Was soll anders werden?
Wir möchten PHC (Primary Health Care) Teams installieren, die aus einem Allgemeinmediziner, einer Diplom-Krankenschwester und einer Ordinationsassistentin bestehen, die allesamt – so das Ideal – Partner sind und den Betrieb gemeinsam managen. In Holland, England oder auch Deutschland gibt es dazu schon erfolgreiche Beispiele – dadurch kann man viel außerhalb der Krankenhäuser abdecken. Die Krankenschwester macht zum Beispiel die Hausbesuche, nur in notwendigen Fällen kommt der Arzt hinzu.

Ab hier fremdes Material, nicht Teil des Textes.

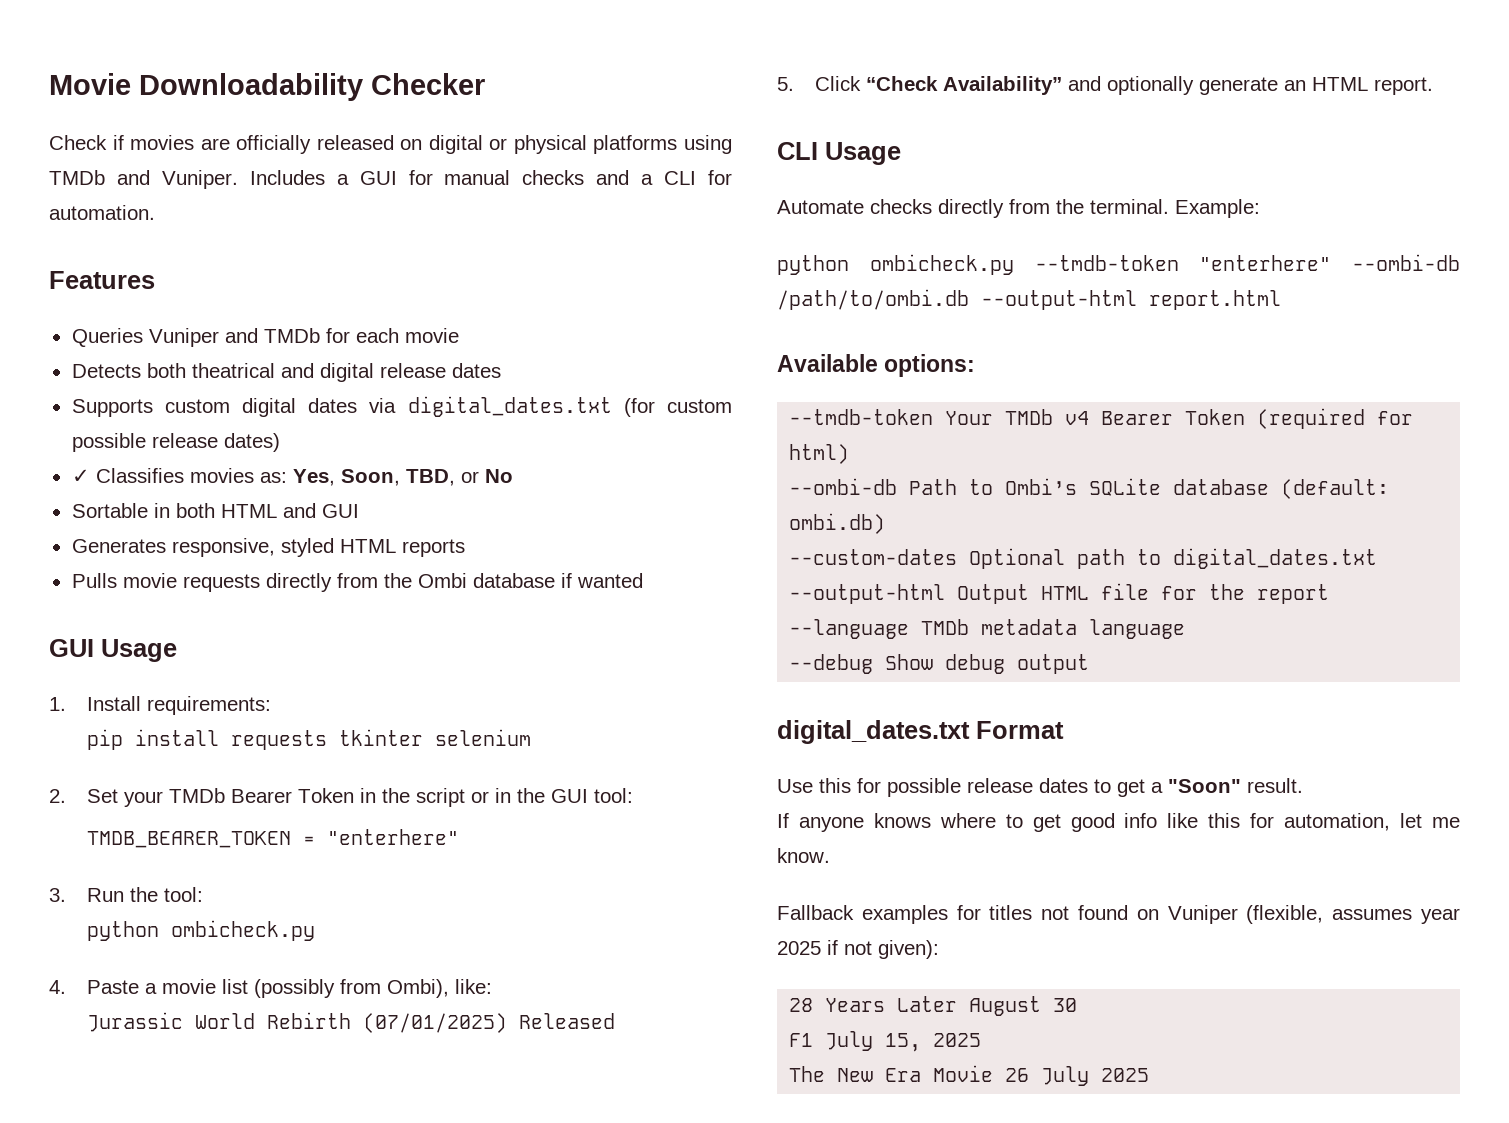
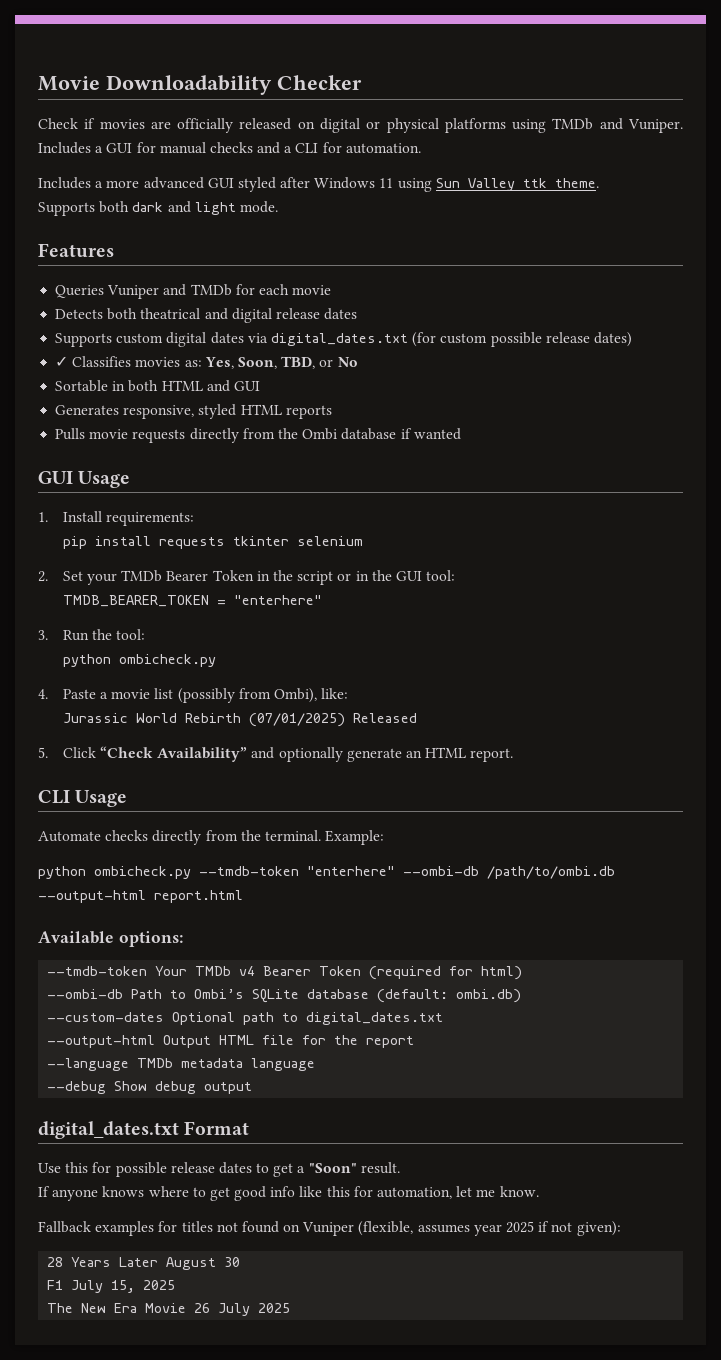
+ Includes a more advanced GUI styled after Windows 11 using Sun Valley ttk theme.
+ Supports both dark and light mode.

Dadurch sollte schon im niedergelassenen Bereich viel abgefangen und damit die Spitäler entlastet werden.
Auch in der Ausbildung muss sich diese Aufwertung niederschlagen. Aktuell ist der praktische Arzt ja quasi ein Nebenprodukt der Facharztausbildung – jeder Facharzt ist wenn er den Turnus gemacht hat automatisch auch Allgemeinmediziner, selbst wenn er nie eine Praxis geführt hat.
Der neue Ansatz sieht vor, dass es einen neunmonatigen Basisturnus für alle Mediziner gibt, und dann entscheidet man sich entweder für die Facharzt- oder die Allgemeinmediziner-Ausbildung. Zudem möchten wir eine verpflichtende Lehrpraxis einführen, wo die angehenden Allgemeinmediziner schon draußen in einer Ordination mitarbeiten, um auf später vorbereitet zu werden.

Und wie steht es um die Patienten? Wäre es nicht sinnvoll, diese im positiven Sinne zu erziehen, ein Bewusstsein zu schaffen, wann man zum Arzt, wann besser ins Spital geht? Warum passiert da nichts?

Zum Teil, weil einige Ideen ideologisch einfach nicht durchsetzbar sind – da findet man keinen politischen Konsens. Denken Sie etwa an die Ambulanzgebühren, die man total vermurkst hat. Selbst die Schaffung von Anreizsystemen ist politisch nicht mehrheitsfähig. Es würde doch Sinn machen, dass man z.B. die jährliche Ecard-Gebühr von zehn Euro erlässt, wenn ein Patient aktive Vorsorge betreibt.